# [Work instructions]
Because the pictures are not wanted, reproduce the rest of the records below exactly as they stand.

# [Before-and-after change data]

**********

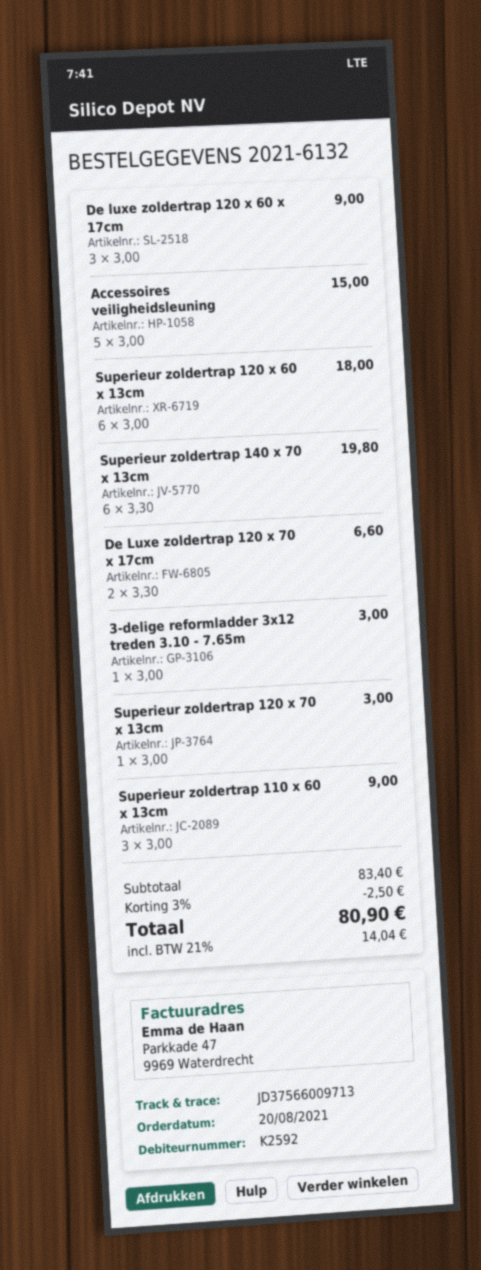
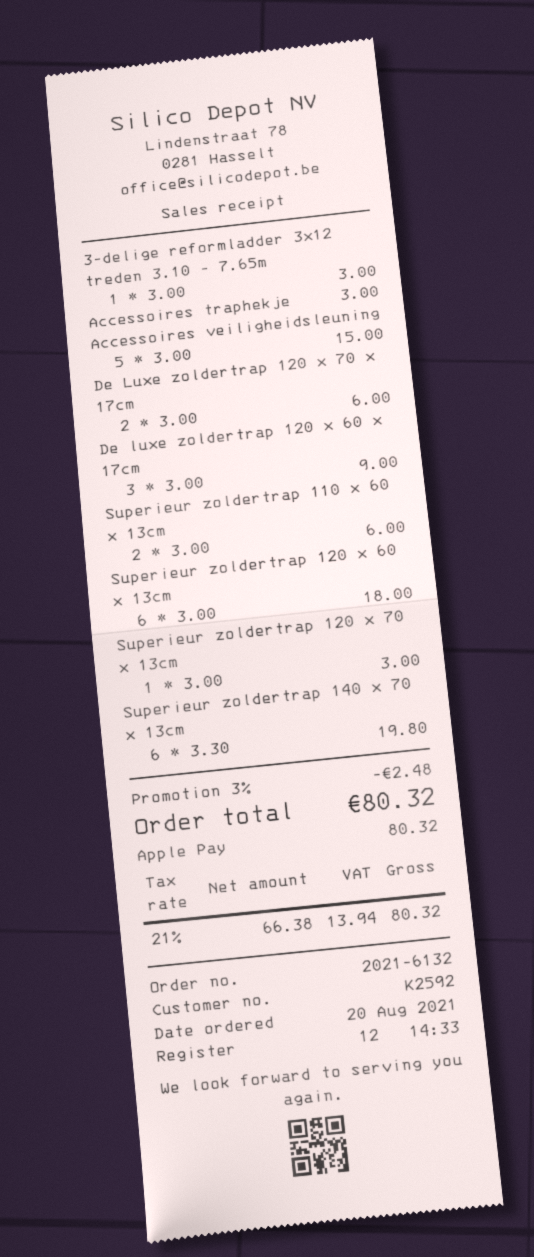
De Luxe zoldertrap 120 x 70 x 17cm: 2 x 3.30 = 6.60 -> 2 x 3.00 = 6.00
Superieur zoldertrap 110 x 60 x 13cm: 3 x 3.00 = 9.00 -> 2 x 3.00 = 6.00
Accessoires traphekje: none -> 1 x 3.00 = 3.00
discount: 3% = 2.50 -> 3% = 2.48
tax: 21% = 14.04 -> 21% = 13.94
total: 80.90 -> 80.32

**********

# [Answer section]
De Luxe zoldertrap 120 x 70 x 17cm: 2 x 3.30 = 6.60 -> 2 x 3.00 = 6.00
Superieur zoldertrap 110 x 60 x 13cm: 3 x 3.00 = 9.00 -> 2 x 3.00 = 6.00
Accessoires traphekje: none -> 1 x 3.00 = 3.00
discount: 3% = 2.50 -> 3% = 2.48
tax: 21% = 14.04 -> 21% = 13.94
total: 80.90 -> 80.32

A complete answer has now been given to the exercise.